(O la triste realidad de despertar a media tarde en la sala de computo)
A veces nos despertamos con la vaga noción de que se nos escapa algo. Nos desperezamos a la triste perspectiva de un territorio devastado. Y abrimos la boca –esa herida tan grande- por donde nos supura la rabia, y nos desbordamos como un rio.
Tenemos muchas heridas –miles- y las atesoramos bajo el marco de pequeñas cicatrices. Las cargamos con honor, porque nos cuentan una historia, nos dicen quienes somos. Pero la boca no. La boca es diferente. Es una herida tan grande, tan dolida que parece que nos devorará por completo. Es una herida tan inmensa, tan profunda que podría matarnos.
Por eso a las bocas se les trata con respeto, se les habla suavemente, y con la piel. Se les besa diariamente, para que no mueran de soledad, de rabia. Y al amanecer, cuando la herida se nos abre y se revuelca intranquila sobre la telaraña del sueño, buscando algo que se le escapa; nosotros nos acercamos sigilosamente y con un beso vamos encauzando nuestras ausencias, vamos transformándonos en presencias. Nos recordamos que un abrazo es una casa, y nos dejamos envolver por esa molesta y adictiva sensación de calidez. Nos dejamos arrullar dentro de ese abrazo.

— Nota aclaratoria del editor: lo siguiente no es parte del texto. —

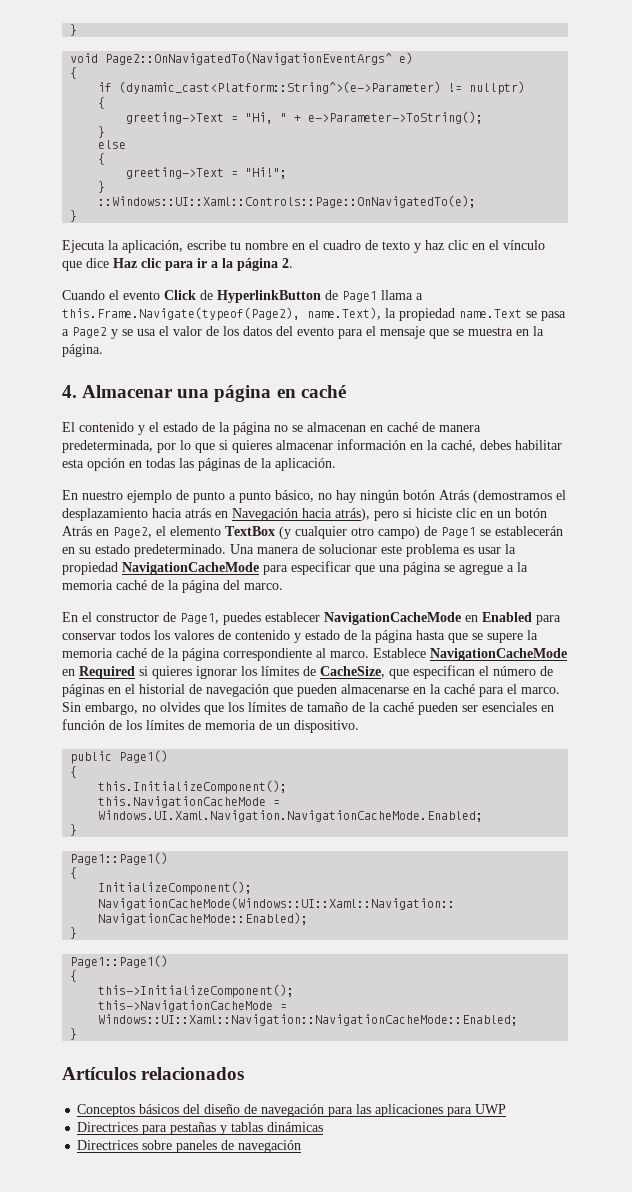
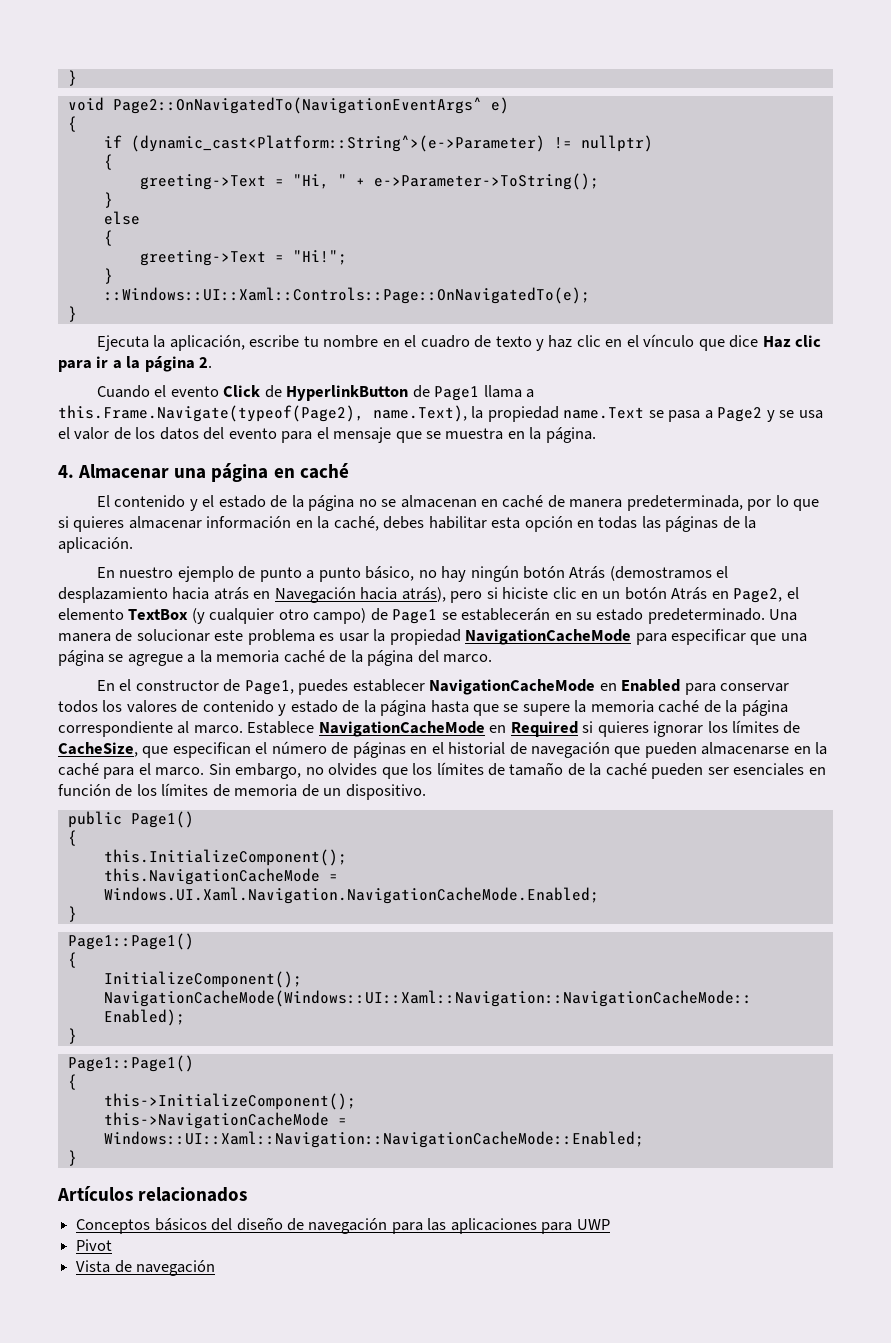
[77,1122,324,1135] [77,1140,218,1153] Directrices para pestañas y tablas dinámicas // Directrices sobre paneles -> [76,1239,113,1251] [76,1260,111,1273] Pivot // Vista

A veces nuestros sueños se enlazan como se enlazan nuestros cuerpos y nuestras bocas heridas mientras dormimos. A veces, entre sueños recordamos cuanto nos amamos, y nos lo contamos a ronquidos. Luego el amanecer, luego las alarmas, luego la niebla aún entre los ojos. Luego el horror, el instante del choque en el que se separan los cuerpos Y entonces la vaga sensación de algo que se nos escapa. Entonces la soledad en formatos cuadrangulares, entonces la triste perspectiva de desperezarse a un territorio devastado por nuestra larga ausencia.